Legal regulator to cost €4m a year
Government says it is ‘more committed than ever’ to enacting proposals to reduce costs in the sector
Department of Justice study restates the case for an overhaul of the legal sector, arguing it has a “staid” professional structure that has struggled to keep up with “the reality of the globalisation of legal services”. Photograph: Alan Betson
The proposed regulatory regime for the legal profession will cost an estimated €4 million a year, according to an internal Government study.
The figure includes the cost of running two new oversight bodies, a regulator and a disciplinary tribunal, whose most senior officials will each receive salaries of €135,000.
The Government has come under pressure from the EU-IMF troika over the slow progress of the Legal Services Regulation Bill, designed to reduce costs in the sector.

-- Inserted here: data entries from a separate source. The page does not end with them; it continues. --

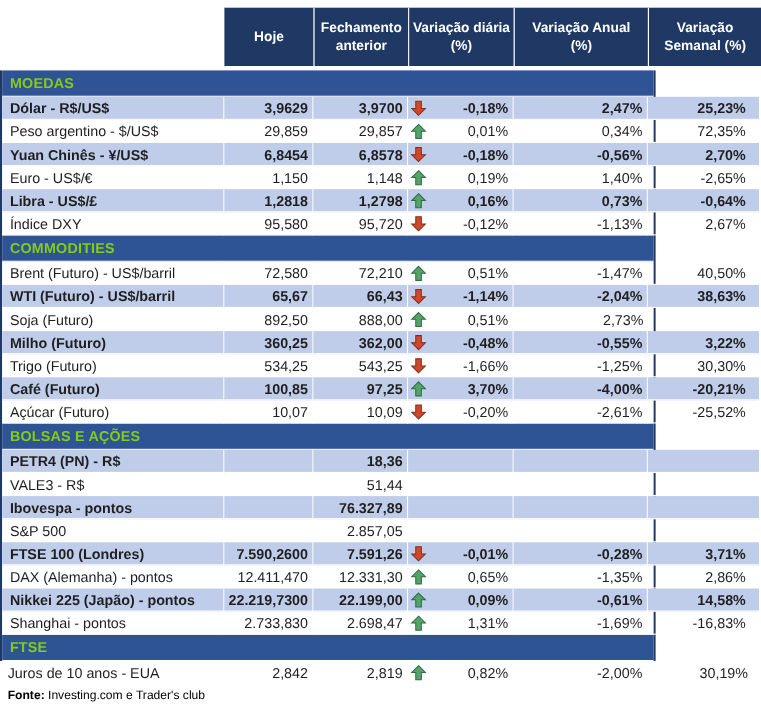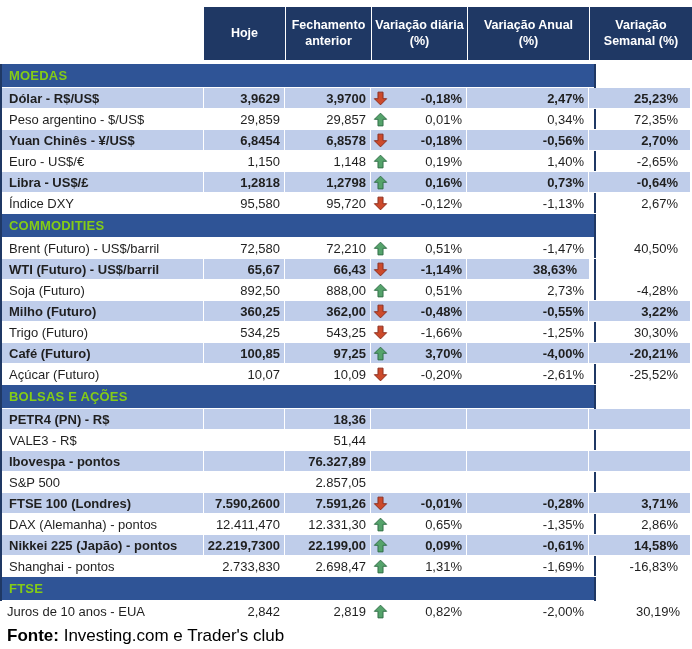--- a/index.html
+++ b/index.html
@@ -77,21 +77,21 @@
   .c-anual{padding-right:12px;}
   .c-diaria{padding-left:2px;justify-content:flex-end;}
   .c-diaria .val{flex:1;text-align:right;padding-right:4px;}
   .arrow-icon{width:15px;height:15px;flex:0 0 15px;display:block;}
 
   
   .tail .row{
     grid-template-columns:204px 81px 86px 96px 122px 103px;
   }
   .footer{
-    font-size:17px;
+    font-size:11px;
     padding:4px 0 0 7px;
     color:#000;
   }
   .footer .b{font-weight:bold;}
 </style>
 </head>
 <body>
 
 <div class="page">
 
@@ -201,34 +201,34 @@
       <div class="row shaded">
         <div class="c-label">WTI (Futuro) - US$/barril</div>
         <div class="c-num">65,67</div>
         <div class="c-num">66,43</div>
         <div class="c-diaria">
           <svg viewBox="0 0 16 16" class="arrow-icon">
             <path d="M8 14.8 L1.4 8.2 H5.3 V1.2 H10.7 V8.2 H14.6 Z" fill="#CC4A2B" stroke="#8A2C1C" stroke-width="1"></path>
           </svg>
           <span class="val">-1,14%</span>
         </div>
+        <div class="c-num">-2,04%</div>
         <div class="c-num c-anual">38,63%</div>
       </div>
       <div class="row">
         <div class="c-label">Soja (Futuro)</div>
         <div class="c-num">892,50</div>
         <div class="c-num">888,00</div>
         <div class="c-diaria">
           <svg viewBox="0 0 16 16" class="arrow-icon">
             <path d="M8 1.2 L14.6 7.8 H10.7 V14.8 H5.3 V7.8 H1.4 Z" fill="#55A36B" stroke="#2F6C45" stroke-width="1"></path>
           </svg>
           <span class="val">0,51%</span>
         </div>
         <div class="c-num">2,73%</div>
-        <div class="c-num c-anual">-4,28%</div>
       </div>
       <div class="row shaded">
         <div class="c-label">Milho (Futuro)</div>
         <div class="c-num">360,25</div>
         <div class="c-num">362,00</div>
         <div class="c-diaria">
           <svg viewBox="0 0 16 16" class="arrow-icon">
             <path d="M8 14.8 L1.4 8.2 H5.3 V1.2 H10.7 V8.2 H14.6 Z" fill="#CC4A2B" stroke="#8A2C1C" stroke-width="1"></path>
           </svg>
           <span class="val">-0,48%</span>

The Bill was first published in October 2011 amid criticism from lawyers’ groups and the key final batch of Government amendments on some of the most controversial elements is due to go to cabinet on Tuesday.

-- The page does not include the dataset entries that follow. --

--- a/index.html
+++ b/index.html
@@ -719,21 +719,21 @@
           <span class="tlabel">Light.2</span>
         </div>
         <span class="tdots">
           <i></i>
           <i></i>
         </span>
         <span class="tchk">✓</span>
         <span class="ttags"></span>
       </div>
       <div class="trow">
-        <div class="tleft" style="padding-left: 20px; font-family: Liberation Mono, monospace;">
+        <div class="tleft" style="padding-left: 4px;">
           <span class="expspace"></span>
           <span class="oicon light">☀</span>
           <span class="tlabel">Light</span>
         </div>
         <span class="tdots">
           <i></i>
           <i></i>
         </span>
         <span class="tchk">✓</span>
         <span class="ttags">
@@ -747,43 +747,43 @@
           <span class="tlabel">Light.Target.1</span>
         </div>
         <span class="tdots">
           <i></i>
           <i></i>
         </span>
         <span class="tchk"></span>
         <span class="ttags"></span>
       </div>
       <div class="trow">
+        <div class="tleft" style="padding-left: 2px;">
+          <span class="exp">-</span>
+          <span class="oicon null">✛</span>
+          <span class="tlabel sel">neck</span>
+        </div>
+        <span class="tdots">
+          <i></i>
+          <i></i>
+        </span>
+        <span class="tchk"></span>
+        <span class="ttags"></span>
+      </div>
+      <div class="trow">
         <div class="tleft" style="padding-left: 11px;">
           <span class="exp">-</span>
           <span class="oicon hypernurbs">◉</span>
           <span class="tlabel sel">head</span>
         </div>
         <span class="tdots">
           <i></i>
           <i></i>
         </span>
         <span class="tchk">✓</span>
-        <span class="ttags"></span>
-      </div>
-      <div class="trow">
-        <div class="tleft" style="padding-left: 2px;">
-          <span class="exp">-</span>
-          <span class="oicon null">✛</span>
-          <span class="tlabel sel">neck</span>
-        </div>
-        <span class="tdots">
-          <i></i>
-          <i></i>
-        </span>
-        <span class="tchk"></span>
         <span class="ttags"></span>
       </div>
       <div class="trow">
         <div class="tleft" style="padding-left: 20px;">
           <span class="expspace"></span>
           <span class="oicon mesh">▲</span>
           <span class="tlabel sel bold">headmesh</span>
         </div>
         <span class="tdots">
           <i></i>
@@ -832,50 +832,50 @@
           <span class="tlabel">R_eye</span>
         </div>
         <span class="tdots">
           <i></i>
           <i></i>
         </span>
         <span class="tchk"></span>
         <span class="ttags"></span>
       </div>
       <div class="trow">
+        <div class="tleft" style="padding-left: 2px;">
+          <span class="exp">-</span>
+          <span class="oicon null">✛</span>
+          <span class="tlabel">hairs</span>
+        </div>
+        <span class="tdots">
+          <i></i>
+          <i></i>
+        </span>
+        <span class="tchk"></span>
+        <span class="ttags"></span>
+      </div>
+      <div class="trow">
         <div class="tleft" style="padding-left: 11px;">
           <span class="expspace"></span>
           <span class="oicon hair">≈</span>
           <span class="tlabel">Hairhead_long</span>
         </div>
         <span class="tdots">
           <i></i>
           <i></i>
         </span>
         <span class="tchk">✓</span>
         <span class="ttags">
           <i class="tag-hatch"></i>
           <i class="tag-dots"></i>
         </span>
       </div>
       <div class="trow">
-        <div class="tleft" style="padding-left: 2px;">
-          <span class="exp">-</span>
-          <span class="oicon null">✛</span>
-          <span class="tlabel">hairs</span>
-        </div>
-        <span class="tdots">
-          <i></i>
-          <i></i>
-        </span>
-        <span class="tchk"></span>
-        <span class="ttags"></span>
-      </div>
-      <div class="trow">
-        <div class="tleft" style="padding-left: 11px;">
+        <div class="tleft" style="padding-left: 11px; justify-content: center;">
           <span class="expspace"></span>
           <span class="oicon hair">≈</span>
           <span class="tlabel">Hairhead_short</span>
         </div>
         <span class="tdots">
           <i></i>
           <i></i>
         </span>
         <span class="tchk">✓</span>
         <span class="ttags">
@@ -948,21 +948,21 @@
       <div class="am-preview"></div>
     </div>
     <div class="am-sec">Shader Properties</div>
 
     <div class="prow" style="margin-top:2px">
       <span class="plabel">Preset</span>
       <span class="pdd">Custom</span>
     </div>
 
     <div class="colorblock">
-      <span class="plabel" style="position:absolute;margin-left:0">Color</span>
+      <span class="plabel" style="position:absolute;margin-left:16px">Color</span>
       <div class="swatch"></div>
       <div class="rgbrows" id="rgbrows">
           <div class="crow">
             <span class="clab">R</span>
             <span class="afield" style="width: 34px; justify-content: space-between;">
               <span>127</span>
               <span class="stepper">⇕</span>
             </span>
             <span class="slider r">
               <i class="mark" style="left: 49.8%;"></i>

Seeking to allay doubts about the Government’s appetite for legal reform, the post-bailout economic strategy, to be published this week, will pledge the coalition “more committed than ever” to following through on the proposals.
It will reiterate key promises to give consumers direct access to barristers; permit barristers to move away from the sole- trader model and operate in partnerships; and allow barristers employed by firms to represent their employers in court.
A regulatory impact assessment by the Department of Justice puts the cost of the new regime at €4 million a year, which is significantly lower than an estimate from the Bar Council, the representative body for barristers.
The regime would be self-funded by a levy on lawyers and most of the money would be spent on staff and premises for two new bodies, the Legal Services Regulatory Authority and the Legal Practitioners Disciplinary Tribunal.
The regulator would have a staff of 24, with the chief executive’s salary of €135,000 rising with overheads to “a working cost” of €237,263.
The tribunal, which would take over the functions of the Solicitors Disciplinary Tribunal and the Barristers Professional Conduct Tribunal, would have a staff of five. Its chairman would receive a salary of €135,000, also rising with overheads to a cost of €237,263.
The study restates the case for an overhaul of the legal sector, arguing it has a “staid” professional structure that has struggled to keep up with “the reality of the globalisation of legal services”.
The document says the high cost of legal services poses problems for members of the public and for Ireland’s competitiveness.
The key amendments to the Bill, to be published this week, centre on proposals to change how barristers and solicitors work by allowing for barrister partnerships, barrister-solicitor partnerships and multidisciplinary practices with other professionals.
The Department of Justice says it is aiming to enact the Bill, and to establish the new regulatory and disciplinary bodies, in the first half of next year.